De pronto sonó el timbre, una vez, dos, tres veces. Nadie en aquella mesa parecía percibirlo, pero sonaba alto y claro. Me giré y me vi en mi casa, delante de mi puerta escuchando mí timbre actual, y de pronto me vi apartada por alguien que pasaba corriendo de la cocina con el delantal y un moño deshecho a abrir la puerta. Llevaba un vestido precioso… ¡un momento, ese vestido era mi vestido nuevo que me había auto regalado por mi cumpleaños! ¡Esa que abría la puerta era yo, y los que entraban, mis amigos de siempre! Me saludaban con besos, abrazos, yo me disculpaba por estar aún con esas pintas. “Ya te conocemos, Manuela, ¡sabíamos que estarías así!, ¡feliz Navidad!”. Mientras asistía a este encuentro sin ser apercibida, me asomé, por pura curiosidad a mi salón para ver cómo había puesto yo misma la mesa. ¡Qué maravilla! Era una combinación de manteles beige y crudos con la vajilla de gres color verde agua y las delicadas bolas pintadas a mano distribuidas por la mesa ¡tan elegante! Este año me había lucido, sin duda. Justo en ese momento mis amigos celebraban la belleza de mi mesa, lo mismo que yo, desde el otro lado del salón, sin ser vista. Mi cena de este año iba a ser maravillosa, ¡Qué alegría!
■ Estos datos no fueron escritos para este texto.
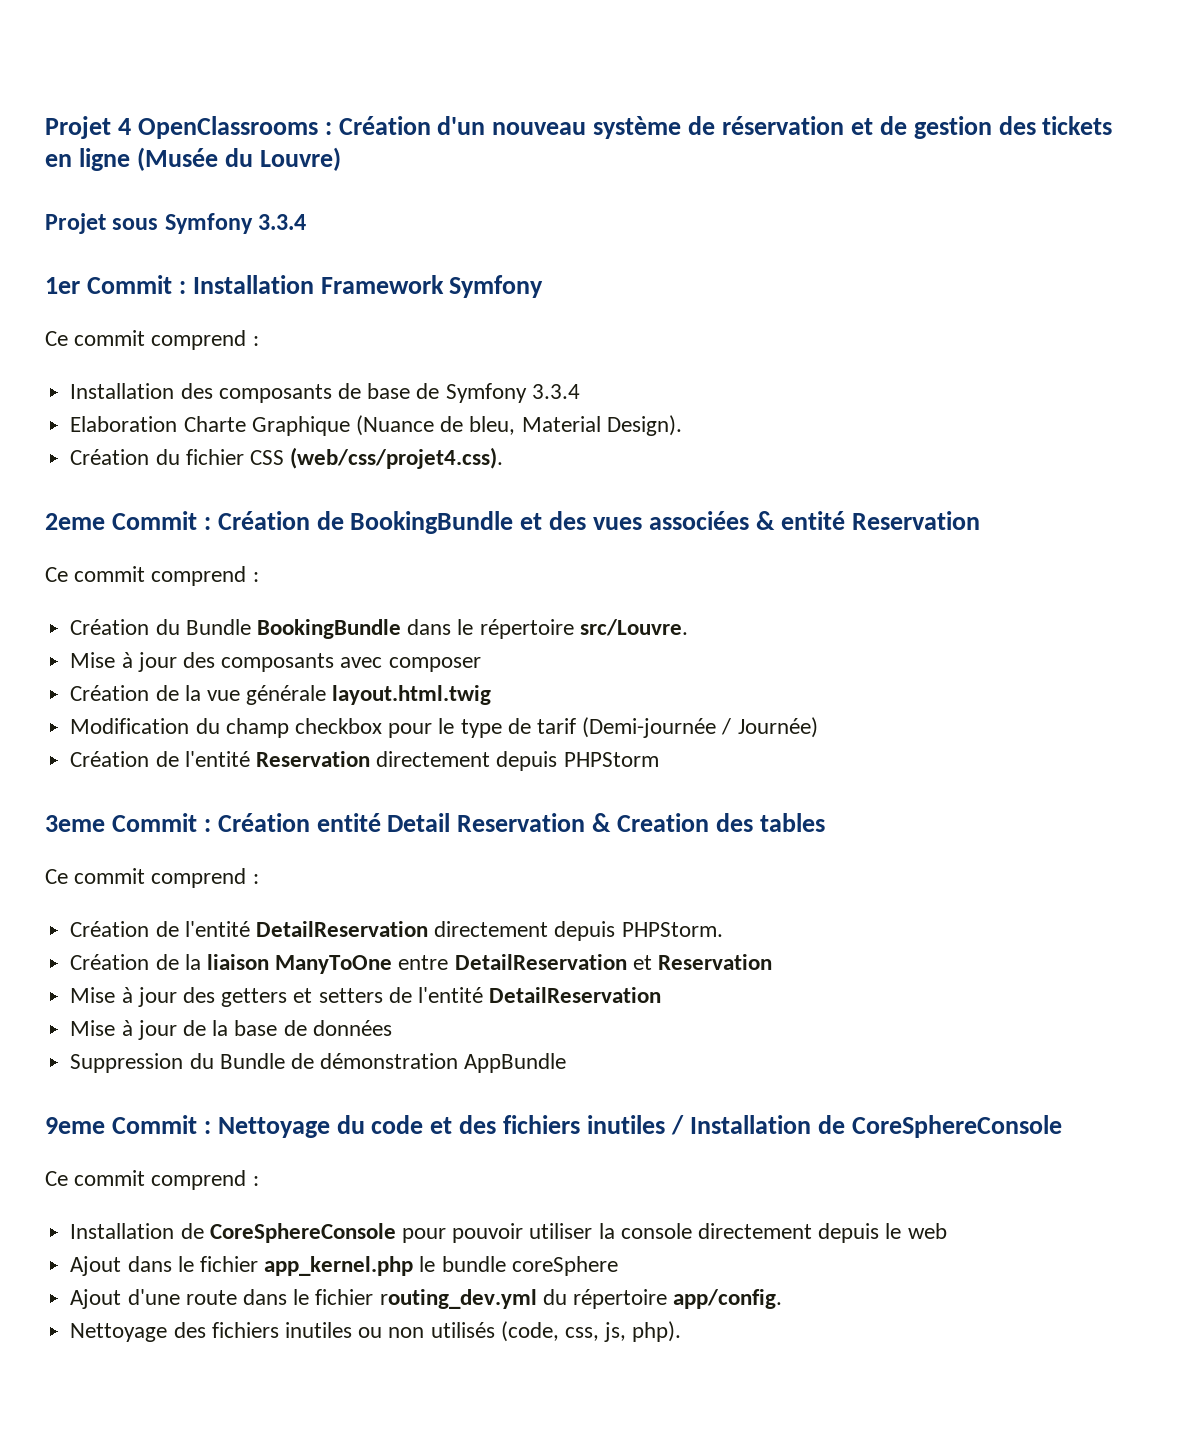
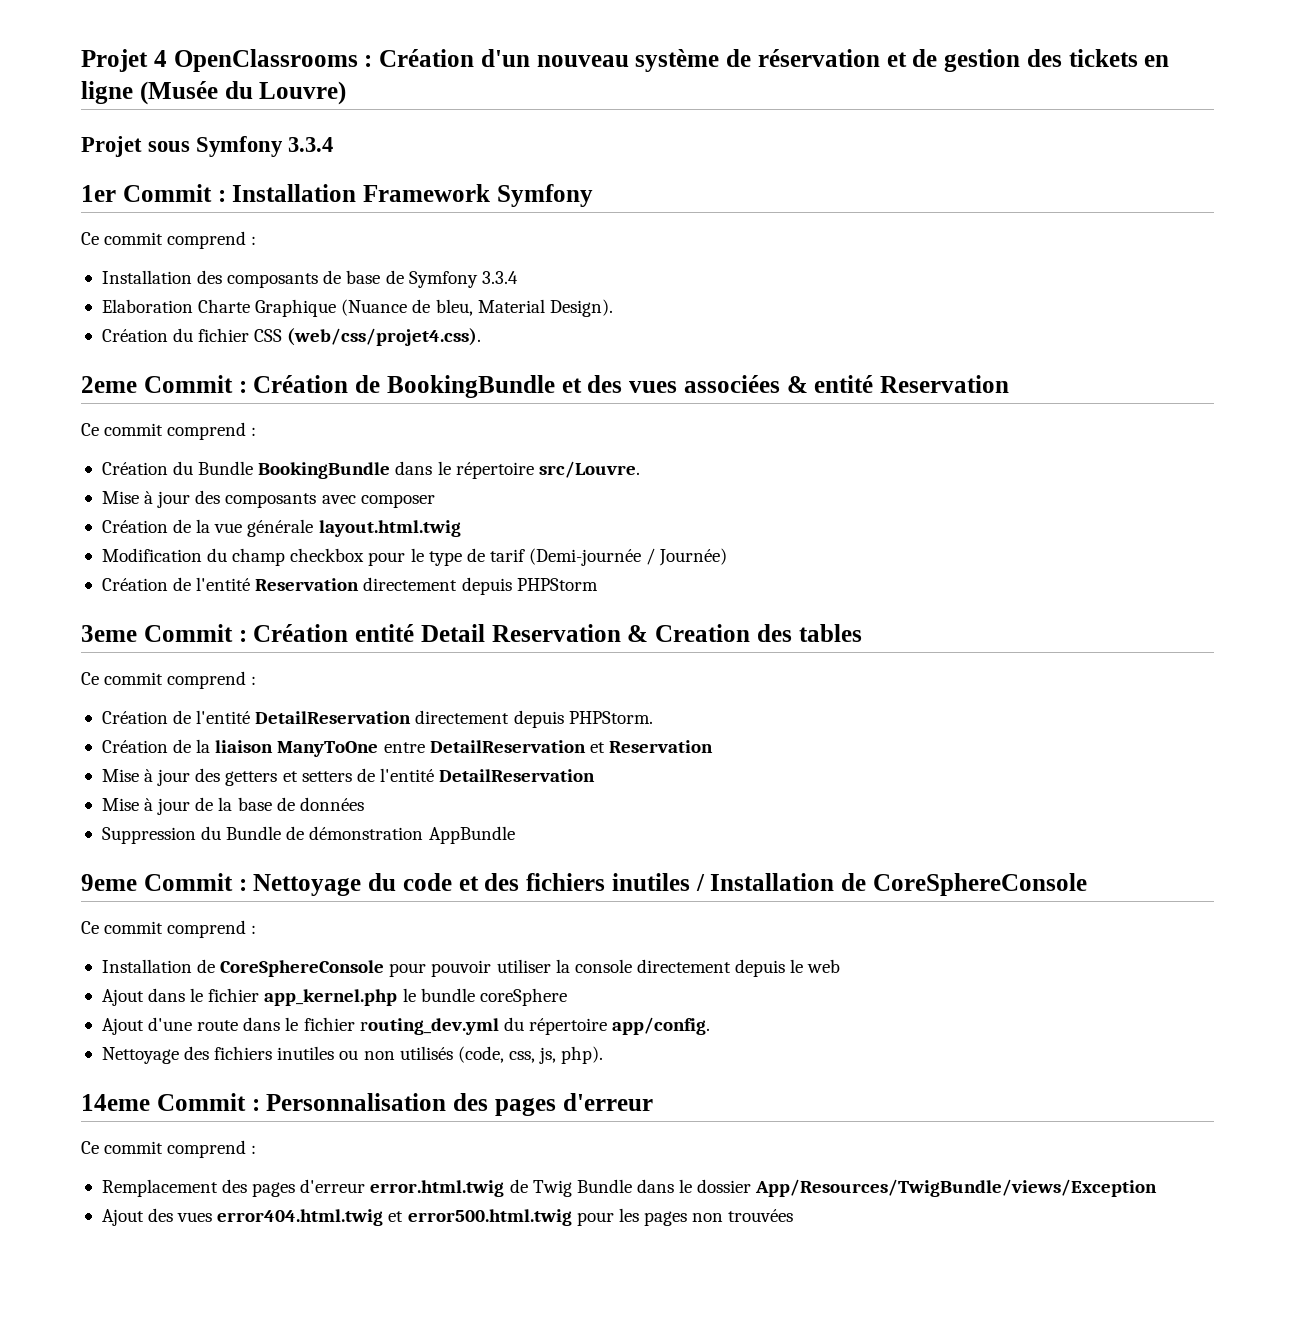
(682, 1331) none -> [81,1093,653,1116] [81,1140,257,1158] [101,1179,1158,1197] [101,1208,794,1226] // 14eme Commit : Personnalisation des pages d'erreur // Ce commit comprend : // Remplacement des pages d'erreur error.html.twig de Twig Bundle dans le dossier App/Resources/TwigBundle/views/Exception // Ajout des vues error404.html.twig et error500.html.twig pour les pages non trouvées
Y mientras reía los chistes de mi gente, noté como unas pequeñas manitas me cogían de los dedos y me llevaban hacia otro lugar, “ven Manuela, vamos a comer”. ¿Quienes eran esos niños? Intentaba verles las caras, pero no lo conseguía, solo sus manos pequeñas cogiendo las mías, de pronto más huesudas y venosas. Me llevaban por un campo de árboles casi sin hojas hacia una mesa al aire libre absolutamente mágica que mezclaba tonos verdes con toques terracota. Ahí estaban mis manteles bordados de toda la vida, los habían superpuesto y combinado con mi vajilla pintada de pajaritos y otra de faisanes. La luz suave del sol de invierno incidía de lado y las velas se movían al son de la brisa fresca. Unas cálidas y grandes manos me rodearon los hombros para cubrirlos con una manta de cachemir de color marrón.

El hombre que me rodeaba con sus brazos me besó detrás de la oreja y me dijo ¡qué familia más bonita hemos formado, Manuela! ¡y ya tienes competidores que ponen mesas tan espectaculares como tú!

Sonreí y me desperté con esa sonrisa en los labios. Por un momento quise quedarme ahí, disfrutando de las sensaciones, pero sé que es inútil porque no hay forma de retener un sueño que se desvanece.

De pronto algo se encendió en mí y me senté de un brinco, cogí la libreta que siempre tengo en mi mesita de noche para apuntar los sueños antes de que perdieran nitidez y apunté con todo detalle las tres mesas de navidad que se me habían aparecido en el sueño, la del pasado, la del presente y la del futuro.